Try it
Using the material below, return exactly the lines between the one holding "[177,1128,611,1139] [73,1143,185,1155] [73,1169,197,1181]" and the one holding "[24,684,133,704] // Compilation", inclusive, and no others.

------------------------------------------------------------

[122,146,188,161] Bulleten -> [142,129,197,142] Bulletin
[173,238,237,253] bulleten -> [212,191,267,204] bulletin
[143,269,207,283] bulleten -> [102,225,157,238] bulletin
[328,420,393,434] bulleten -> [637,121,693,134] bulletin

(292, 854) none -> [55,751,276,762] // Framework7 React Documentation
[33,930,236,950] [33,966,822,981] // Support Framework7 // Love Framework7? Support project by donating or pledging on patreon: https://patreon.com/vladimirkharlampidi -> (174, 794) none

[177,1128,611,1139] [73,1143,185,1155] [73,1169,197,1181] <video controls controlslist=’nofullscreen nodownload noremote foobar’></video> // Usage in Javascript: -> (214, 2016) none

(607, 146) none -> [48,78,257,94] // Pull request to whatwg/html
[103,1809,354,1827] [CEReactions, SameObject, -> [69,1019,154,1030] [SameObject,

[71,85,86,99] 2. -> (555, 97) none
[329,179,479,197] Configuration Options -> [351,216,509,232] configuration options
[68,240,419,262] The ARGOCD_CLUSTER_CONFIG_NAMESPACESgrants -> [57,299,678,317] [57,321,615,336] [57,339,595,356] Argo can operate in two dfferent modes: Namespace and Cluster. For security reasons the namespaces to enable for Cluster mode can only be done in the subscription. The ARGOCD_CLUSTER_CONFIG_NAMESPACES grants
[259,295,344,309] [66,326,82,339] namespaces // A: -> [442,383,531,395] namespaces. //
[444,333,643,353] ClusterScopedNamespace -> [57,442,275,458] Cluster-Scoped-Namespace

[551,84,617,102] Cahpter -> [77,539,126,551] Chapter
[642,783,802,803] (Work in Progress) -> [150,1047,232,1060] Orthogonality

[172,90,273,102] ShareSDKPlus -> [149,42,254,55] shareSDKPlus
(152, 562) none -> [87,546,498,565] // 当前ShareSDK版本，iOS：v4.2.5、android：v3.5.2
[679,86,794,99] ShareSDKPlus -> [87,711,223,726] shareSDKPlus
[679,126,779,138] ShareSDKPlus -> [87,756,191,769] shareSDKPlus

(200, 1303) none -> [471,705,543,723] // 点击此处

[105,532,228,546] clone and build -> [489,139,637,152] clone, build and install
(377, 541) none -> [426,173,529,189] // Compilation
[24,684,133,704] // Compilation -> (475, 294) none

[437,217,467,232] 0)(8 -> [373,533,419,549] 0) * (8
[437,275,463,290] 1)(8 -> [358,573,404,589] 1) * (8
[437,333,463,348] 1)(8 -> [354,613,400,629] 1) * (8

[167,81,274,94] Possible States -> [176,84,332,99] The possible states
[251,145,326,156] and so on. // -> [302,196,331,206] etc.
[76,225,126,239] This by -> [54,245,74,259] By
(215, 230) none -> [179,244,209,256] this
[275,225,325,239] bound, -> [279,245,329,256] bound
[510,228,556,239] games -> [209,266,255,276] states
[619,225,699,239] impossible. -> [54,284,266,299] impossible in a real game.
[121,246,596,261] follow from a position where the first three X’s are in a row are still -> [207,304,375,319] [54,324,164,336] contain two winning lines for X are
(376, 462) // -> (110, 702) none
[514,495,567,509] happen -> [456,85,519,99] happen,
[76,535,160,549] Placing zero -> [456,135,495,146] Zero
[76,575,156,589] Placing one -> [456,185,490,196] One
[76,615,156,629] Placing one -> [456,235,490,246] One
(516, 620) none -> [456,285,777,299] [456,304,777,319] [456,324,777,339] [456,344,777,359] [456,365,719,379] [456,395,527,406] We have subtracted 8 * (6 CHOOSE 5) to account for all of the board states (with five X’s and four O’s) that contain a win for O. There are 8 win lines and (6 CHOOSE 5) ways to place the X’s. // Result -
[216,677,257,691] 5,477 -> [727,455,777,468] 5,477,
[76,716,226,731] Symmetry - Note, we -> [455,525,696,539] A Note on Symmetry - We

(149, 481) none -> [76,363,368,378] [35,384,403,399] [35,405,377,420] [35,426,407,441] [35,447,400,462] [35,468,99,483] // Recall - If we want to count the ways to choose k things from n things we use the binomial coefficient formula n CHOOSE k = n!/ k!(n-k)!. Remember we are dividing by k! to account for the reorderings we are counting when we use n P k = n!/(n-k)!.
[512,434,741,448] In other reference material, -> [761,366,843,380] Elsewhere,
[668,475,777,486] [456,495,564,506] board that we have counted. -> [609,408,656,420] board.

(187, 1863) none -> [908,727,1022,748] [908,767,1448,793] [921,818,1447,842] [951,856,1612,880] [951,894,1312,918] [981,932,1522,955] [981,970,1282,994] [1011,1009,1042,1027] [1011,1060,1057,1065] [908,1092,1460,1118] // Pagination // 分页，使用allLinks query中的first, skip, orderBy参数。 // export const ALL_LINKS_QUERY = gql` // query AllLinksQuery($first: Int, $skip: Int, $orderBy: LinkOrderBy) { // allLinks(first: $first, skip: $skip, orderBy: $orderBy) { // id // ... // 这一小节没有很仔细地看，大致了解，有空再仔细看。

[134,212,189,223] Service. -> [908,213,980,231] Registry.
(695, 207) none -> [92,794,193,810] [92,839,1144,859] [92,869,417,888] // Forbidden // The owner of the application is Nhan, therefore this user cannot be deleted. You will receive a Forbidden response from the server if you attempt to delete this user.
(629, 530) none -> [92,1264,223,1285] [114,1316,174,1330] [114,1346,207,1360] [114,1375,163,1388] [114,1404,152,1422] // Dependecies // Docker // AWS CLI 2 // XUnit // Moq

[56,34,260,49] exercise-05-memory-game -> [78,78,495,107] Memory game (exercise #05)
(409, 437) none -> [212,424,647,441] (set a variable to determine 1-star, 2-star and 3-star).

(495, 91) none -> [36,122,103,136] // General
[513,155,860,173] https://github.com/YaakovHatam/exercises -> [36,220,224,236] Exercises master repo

------------------------------------------------------------

Your response
[177,1128,611,1139] [73,1143,185,1155] [73,1169,197,1181] <video controls controlslist=’nofullscreen nodownload noremote foobar’></video> // Usage in Javascript: -> (214, 2016) none

(607, 146) none -> [48,78,257,94] // Pull request to whatwg/html
[103,1809,354,1827] [CEReactions, SameObject, -> [69,1019,154,1030] [SameObject,

[71,85,86,99] 2. -> (555, 97) none
[329,179,479,197] Configuration Options -> [351,216,509,232] configuration options
[68,240,419,262] The ARGOCD_CLUSTER_CONFIG_NAMESPACESgrants -> [57,299,678,317] [57,321,615,336] [57,339,595,356] Argo can operate in two dfferent modes: Namespace and Cluster. For security reasons the namespaces to enable for Cluster mode can only be done in the subscription. The ARGOCD_CLUSTER_CONFIG_NAMESPACES grants
[259,295,344,309] [66,326,82,339] namespaces // A: -> [442,383,531,395] namespaces. //
[444,333,643,353] ClusterScopedNamespace -> [57,442,275,458] Cluster-Scoped-Namespace

[551,84,617,102] Cahpter -> [77,539,126,551] Chapter
[642,783,802,803] (Work in Progress) -> [150,1047,232,1060] Orthogonality

[172,90,273,102] ShareSDKPlus -> [149,42,254,55] shareSDKPlus
(152, 562) none -> [87,546,498,565] // 当前ShareSDK版本，iOS：v4.2.5、android：v3.5.2
[679,86,794,99] ShareSDKPlus -> [87,711,223,726] shareSDKPlus
[679,126,779,138] ShareSDKPlus -> [87,756,191,769] shareSDKPlus

(200, 1303) none -> [471,705,543,723] // 点击此处

[105,532,228,546] clone and build -> [489,139,637,152] clone, build and install
(377, 541) none -> [426,173,529,189] // Compilation
[24,684,133,704] // Compilation -> (475, 294) none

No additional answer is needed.